A Moment In Time
One Shot
Ben's P.O.V
I stood there, in the cold, crepuscular and aberrant hallway; with my bewildered head placed directly into the palms of my hands. Trying to grasp the fateful news that I had been given. I could feel a sudden jagged pain shooting towards the direction of my heart. I felt as if a thousand knives had been inserted straight to my heart.
It was only a few short hours ago that everything seemed fine. But that all changed in an instance; with a gut wrenching call. The one night that I had planned to be spontaneous and romantic had just been overridden by the remorse and guilt of this tragic occurrence.
As I headed towards to morgue to identify the body which was once of whom I cherished and loved; that jagged pain returned. This time it felt even more tremendous. I just felt torn apart. I hadn't even had a chance to cry yet, I was still in so much shock.
This wasn't supposed to happen. As far as I am concerned I should still be at the hotel, waiting for my soul mate to arrive. But instead I was in a gloomy hallway. I arrived at the mortician's door. Trembling with fear in what I was about to see.
I slowly turned the door handle. It just seemed too much.

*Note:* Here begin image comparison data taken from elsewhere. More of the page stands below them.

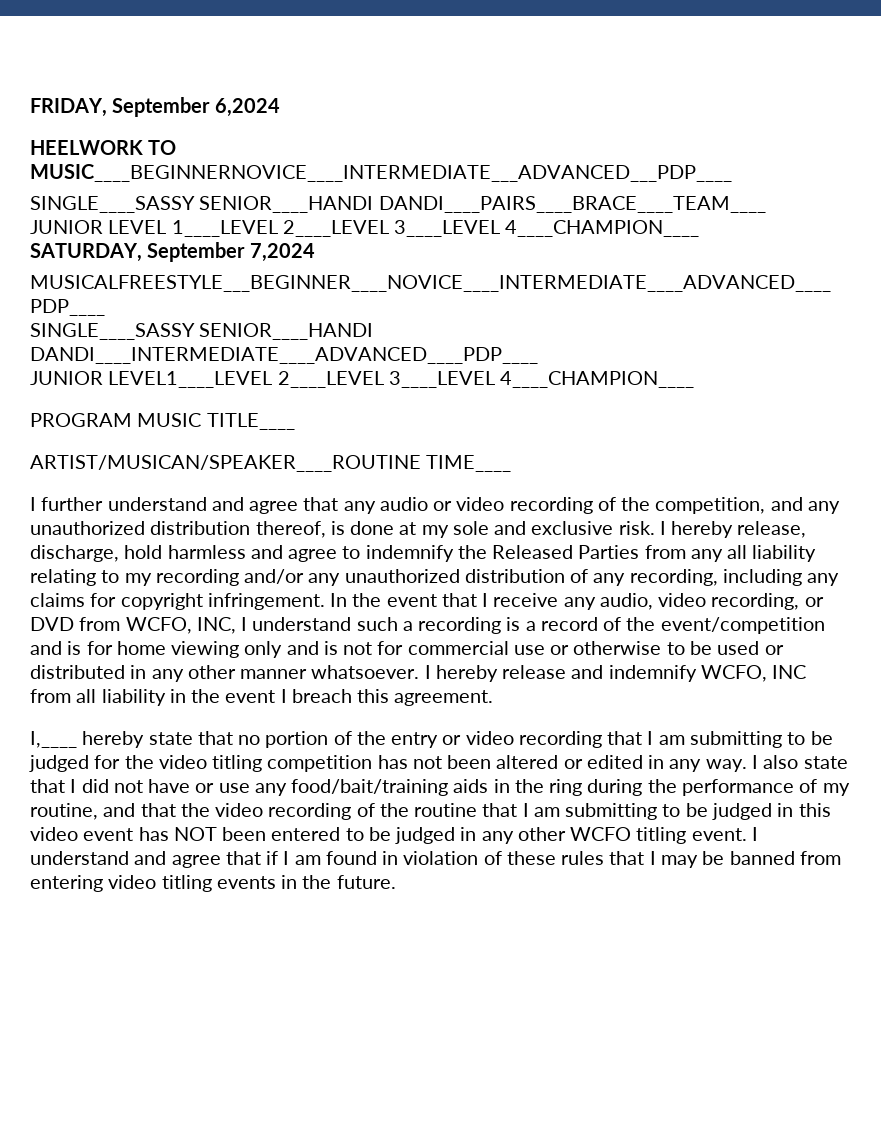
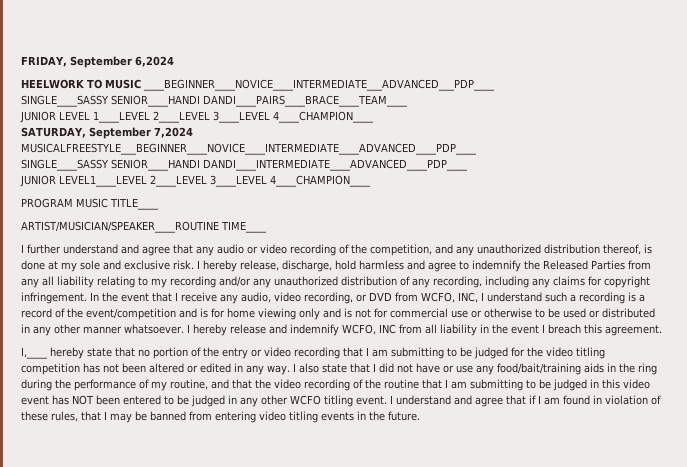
- HEELWORK TO MUSIC____BEGINNERNOVICE____INTERMEDIATE___ADVANCED___PDP____
+ HEELWORK TO MUSIC ____BEGINNER____NOVICE____INTERMEDIATE___ADVANCED___PDP____
- ARTIST/MUSICAN/SPEAKER____ROUTINE TIME____
+ ARTIST/MUSICIAN/SPEAKER____ROUTINE TIME____
- I understand and agree that if I am found in violation of these rules that I may be banned from entering video titling events in the future.
+ I understand and agree that if I am found in violation of these rules, that I may be banned from entering video titling events in the future.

I was suddenly finding it difficult to breathe. I felt as if the air around me was choking me to death. As I stepped closer to the bed, my heart began to race even more.
The mortician was about to unveil the pale mint green sheet covering my deceased wife when my distraught father arrived. I had never seen him like this. He was always the strong one; who would hardly ever shed a tear. He stood by my side, trying to comfort me. I was still bemused about everything.
The tremendous heart ache feeling was slowly pouring back into the veins of my fragile body. The Mortician asked if I was able to stomach a fast unveil or a slow unveil. A flashback then occurred. I could see a distance fuzz; it was slowly becoming clearer and clearer with the more thought I gave it. I could vaguely make out an outline of a person.
It was a woman, with mid lengthened luminous brown hair and a radiant smile. And we were at what appeared to be the boat club. A sudden glimpse to an indication of a hurt knee and more importantly a band-aid became part of the flashback.
After a while it was clear that this could only be one person. Mel. I was having a flashback to an incident of when Mel was alive. The flash back was now clearer than ever. We were at the boat club; celebrating mums birthday. I was working and was in a drowsy state. I was carrying drinks over to the table of where my loved ones sat. I delivered them successfully.
Moments later Mel entered the room; beginning to take her seat at the table. She surprised me with a colossal hug; unaware that I had to grab more glasses from the table parallel to the one of which my family sat at, she tripped in her heels and stacked it, into me. The glasses along with Mel went flying. Mel had landed knee first into some of the smashed glass.
I immediately got Mel the medical attention she needed from my nervous self; it's ironic a nurse injured. But she sat in her chair; and Mel assisted me through it. I wiped the dripping blood down; and placed, by memory a Rugrats band-aid on her injured knee.
Mel had to take it easy over the next few days. But when it came time to unveil the progress of the healing of her wound; she told me to rip the band-aid of quickly so that it would be over quicker and would hurt less.
The vision was slowly starting to become fuzzy again. I was starting to slowly lose Mel again. But I knew exactly now what I had to do.
Telling; the mortician of my decision to unveil Mel's now deceased and lifeless body I requested it to be in a quick nature. The mortician nodded with a sign of strong agreement and commented "Quick like a band-aid". Normally I'd find a statement like that insensitive; but it just reminded me of how I had just been brought back to a moment in time; a precious memory, that I once had, had with Mel.
I don't know what the future will hold for me; and I know it won't be easy. But that vision was just a sign. A sign to indicate that I should cherish every memory that I ever had with my soul mate and to treat it as if it were happening all over again. I drift off to thought for a split second; and all those precious; moments in time instantly come flooding back. I know it'll take time. But I'm going to be ok. But for now I'm just going leave the hospital and head down to the boat club and reminisce on all the moments in time, Mel & I ever had.